Most icebreakers make the frozen waterways passable for other ships. Particularly stable and strong types such as the Healy can navigate the Arctic and the Antarctic, mainly for purposes of research or supplying polar stations. But how do you find your way across a landscape that’s constantly being re- created in slow motion, and some of the obstacles produced in the process are as hard as steel? “The ice leads us across the sea, we must follow its course,” says Hamilton. As the ship moves tentatively through the ice, Hamilton can estimate the thickness of the broken floes by using an ice level at the bow of the ship. Two sentinels 100 feet up help him: One looks for obstacles in front of the bow and the other keeps an eye on the horizon. “Gaps in the ice can be recognized by gray haze hanging over the sea: Moisture rises up from the gap and condenses in the air. On the other hand, ice blinks, which are luminous streaks in the sky near the horizon, indicate where ice floes are because ice reflects light better than water,” says Hamilton.
But what if there are thick ice floes everywhere blocking the way? How do you find the hidden path of least resistance? “If the ice is up to 5 feet thick, we’ll go through in a straight line. If it is any thicker than that we have to navigate along cracks and crevices in the ice, even if that can sometimes mean a 90-degree turn, and, in exceptional circumstances, it can even lead up to a dead end,” Hamilton explains.
But the decisive factor isn’t just the floes’ thickness—it’s the type of ice.
THE ICE LEADS US ACROSS THE SEA, WE MUST FOLLOW ITS COURSE
“Fresh bright white ice is easier to break than old ice that shimmers blue,” says Hamilton. “In addition, fresh water from rivers and glacial slopes freezes much harder than seawater.

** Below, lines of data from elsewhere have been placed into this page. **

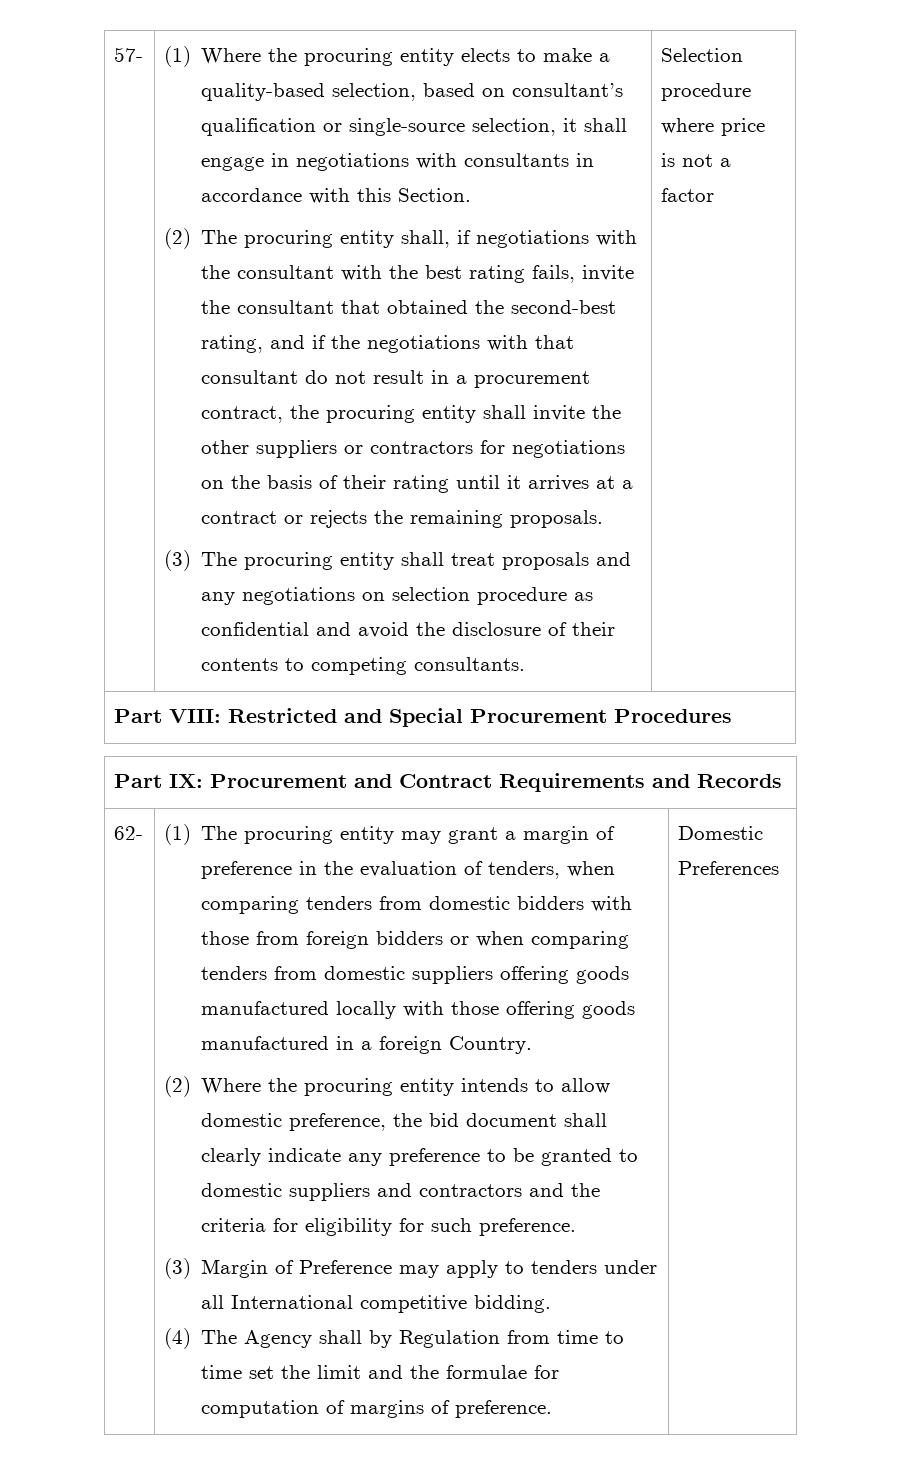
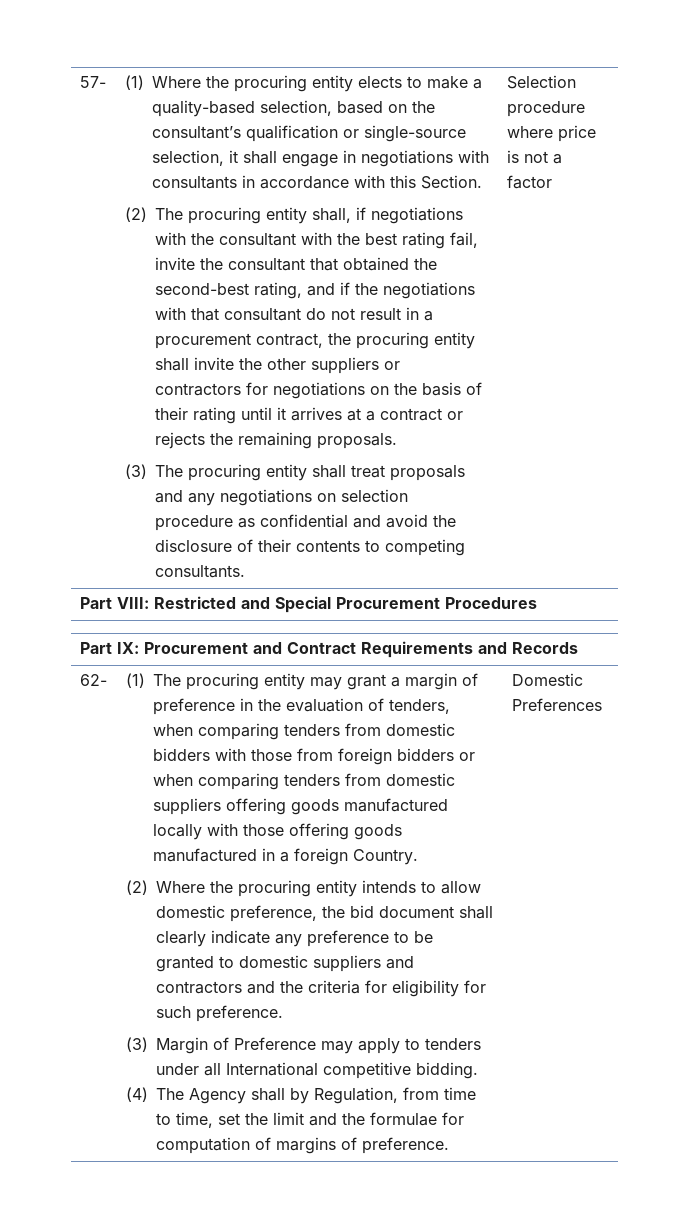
- (1) Where the procuring entity elects to make a quality-based selection, based on consultant’s qualification or single-source selection, it shall engage in negotiations with consultants in accordance with this Section.
+ (1) Where the procuring entity elects to make a quality-based selection, based on the consultant’s qualification or single-source selection, it shall engage in negotiations with consultants in accordance with this Section.
- (2) The procuring entity shall, if negotiations with the consultant with the best rating fails, invite the consultant that obtained the second-best rating, and if the negotiations with that consultant do not result in a procurement contract, the procuring entity shall invite the other suppliers or contractors for negotiations on the basis of their rating until it arrives at a contract or rejects the remaining proposals.
+ (2) The procuring entity shall, if negotiations with the consultant with the best rating fail, invite the consultant that obtained the second-best rating, and if the negotiations with that consultant do not result in a procurement contract, the procuring entity shall invite the other suppliers or contractors for negotiations on the basis of their rating until it arrives at a contract or rejects the remaining proposals.
- (4) The Agency shall by Regulation from time to time set the limit and the formulae for computation of margins of preference.
+ (4) The Agency shall by Regulation, from time to time, set the limit and the formulae for computation of margins of preference.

Ice made of fresh water is porous and, especially after it has just been formed, almost rubbery.” That’s because seawater contains crystals of salt, which dissolve and ultimately make the ice brittle. And though there is no land at the North Pole, freshwater ice is found there much more frequently than it is in the waters surrounding Antarctica. Reason: The huge rivers of Siberia carry a lot of ice to the Arctic Ocean.
CAN ICE ACT LIKE AN EXPLOSION?
Whereas in the container shipping industry speed and timetables are of paramount importance, for those colleagues who navigate the poles, arriving at all means the voyage was successful. Even the most powerful nuclear- powered icebreakers can get stuck in the pack ice. This exerts an incredible amount of pressure, as Captain Uwe Pahl of the icebreaker RV Polarstern had experienced off the coast of Spitsbergen in Norway: “The tides, currents, and wind move floes that squeeze a ship upward by 3 feet like a cork—a ship that weighs 17,000 tons.” The pressure exerted upon the hull can be greater than in the barrel of a gun or on the deepest sea floor. So it stays intact, the hull’s outer skin is forged from 2 inches of special steel, making it three times as thick as a conventional ship’s hull. Even that is no guarantee of safety: “Patience is our highest virtue,” says Hamilton. Most accidents in the ice happen because of inattention and excessive speed, especially at night when only the ice radar and two or three strong headlights show the way forward. “A high-speed collision with an iceberg can put lives at risk. Then we really have a problem…”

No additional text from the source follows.